Kämpft, drangen ihre Stimmen zu den Soldaten durch, die sich ins Schlachtgetümmel stürzten. Einer nach dem anderen fiel, lag am Boden, teils das vormals makellose Antlitz zerkratzt und nicht mehr Teil des großen Spiels.

Dann kamen die Steine geflogen. Die Katapulte schleuderten sie in die Höhe, manche trafen, manche nicht. Die meisten landeten in der Mauer, die zu wackeln begann. Vielleicht war sie doch nicht so stabil gebaut, wie anfangs angenommen worden war. Es kamen Zweifel auf beim Befehlshaber der grünen Seite, der sein Werk wackeln sah.

Und irgendwann fiel der erste Stein und weitere folgten ihm. Die Soldaten auf dem Feld schienen unbedeutend geworden zu sein, noch weniger individuell als sie es vorher gewesen waren. Es war vielmehr so, dass sie einfach nur noch im Schatten der hohen Mauer standen, während diese nach und nach in ihre Einzelteile zerlegt wurde. Der Vorrat an Geschossen ging nicht aus.
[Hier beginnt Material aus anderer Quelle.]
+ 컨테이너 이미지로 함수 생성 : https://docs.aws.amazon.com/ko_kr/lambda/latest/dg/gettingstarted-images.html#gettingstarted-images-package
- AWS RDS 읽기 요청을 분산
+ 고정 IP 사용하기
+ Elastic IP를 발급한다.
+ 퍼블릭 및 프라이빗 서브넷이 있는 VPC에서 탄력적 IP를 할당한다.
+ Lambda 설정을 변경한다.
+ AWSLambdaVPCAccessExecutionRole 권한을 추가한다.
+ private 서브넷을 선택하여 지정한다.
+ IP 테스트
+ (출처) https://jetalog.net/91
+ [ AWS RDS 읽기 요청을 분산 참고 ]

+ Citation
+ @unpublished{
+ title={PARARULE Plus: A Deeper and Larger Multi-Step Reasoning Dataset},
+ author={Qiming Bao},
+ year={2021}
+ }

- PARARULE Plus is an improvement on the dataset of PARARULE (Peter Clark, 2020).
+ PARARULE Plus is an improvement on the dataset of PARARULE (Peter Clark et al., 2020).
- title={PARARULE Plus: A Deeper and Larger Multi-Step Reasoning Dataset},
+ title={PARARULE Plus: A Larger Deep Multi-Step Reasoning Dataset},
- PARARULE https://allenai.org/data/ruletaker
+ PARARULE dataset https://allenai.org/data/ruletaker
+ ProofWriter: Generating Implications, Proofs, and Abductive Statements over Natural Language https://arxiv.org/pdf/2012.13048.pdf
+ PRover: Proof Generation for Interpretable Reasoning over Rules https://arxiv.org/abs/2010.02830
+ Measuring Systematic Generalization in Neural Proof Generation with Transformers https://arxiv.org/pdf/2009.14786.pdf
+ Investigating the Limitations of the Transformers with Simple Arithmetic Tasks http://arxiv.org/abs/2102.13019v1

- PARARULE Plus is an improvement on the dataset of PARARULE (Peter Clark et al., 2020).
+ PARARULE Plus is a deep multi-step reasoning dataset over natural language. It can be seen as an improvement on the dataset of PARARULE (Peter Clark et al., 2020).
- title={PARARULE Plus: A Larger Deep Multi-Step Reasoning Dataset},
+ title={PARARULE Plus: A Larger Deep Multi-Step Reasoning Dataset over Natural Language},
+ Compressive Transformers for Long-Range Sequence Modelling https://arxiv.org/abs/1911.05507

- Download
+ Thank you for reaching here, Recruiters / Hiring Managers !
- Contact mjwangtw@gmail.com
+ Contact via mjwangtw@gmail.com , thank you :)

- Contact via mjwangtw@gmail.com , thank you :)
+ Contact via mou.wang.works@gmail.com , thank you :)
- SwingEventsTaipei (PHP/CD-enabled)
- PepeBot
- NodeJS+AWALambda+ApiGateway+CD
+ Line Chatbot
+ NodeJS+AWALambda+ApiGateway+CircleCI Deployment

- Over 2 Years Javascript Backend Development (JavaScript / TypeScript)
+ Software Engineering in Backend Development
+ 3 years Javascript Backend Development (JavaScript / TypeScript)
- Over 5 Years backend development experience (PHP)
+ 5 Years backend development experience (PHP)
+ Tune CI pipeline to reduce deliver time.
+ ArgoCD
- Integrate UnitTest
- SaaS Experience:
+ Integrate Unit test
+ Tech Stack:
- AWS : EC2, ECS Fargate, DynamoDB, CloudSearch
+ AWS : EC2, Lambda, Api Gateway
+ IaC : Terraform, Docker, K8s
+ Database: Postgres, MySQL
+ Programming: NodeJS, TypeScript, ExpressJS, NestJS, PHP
Das ist nicht fair, erklang die Stimme des Befehlshabers, welcher hinter seiner Mauer stand, die an den meisten Stellen nicht mal mehr halb so hoch aufragte, wie sie einst gewesen war. Seine Soldaten kümmerten ihn gar nicht mehr, er hatte verloren.

Und irgendwann kam ein Ruf Sie ist kaputt! und dann war die Mauer ganz zerstört und der Spaß am Spiel verloren. Die Soldaten hatten wenig gelitten, nur wenige hatten Kratzer und wurden zurückgepackt in ihre Kiste, ungewiss, ob sie jemals wieder zum Einsatz kamen.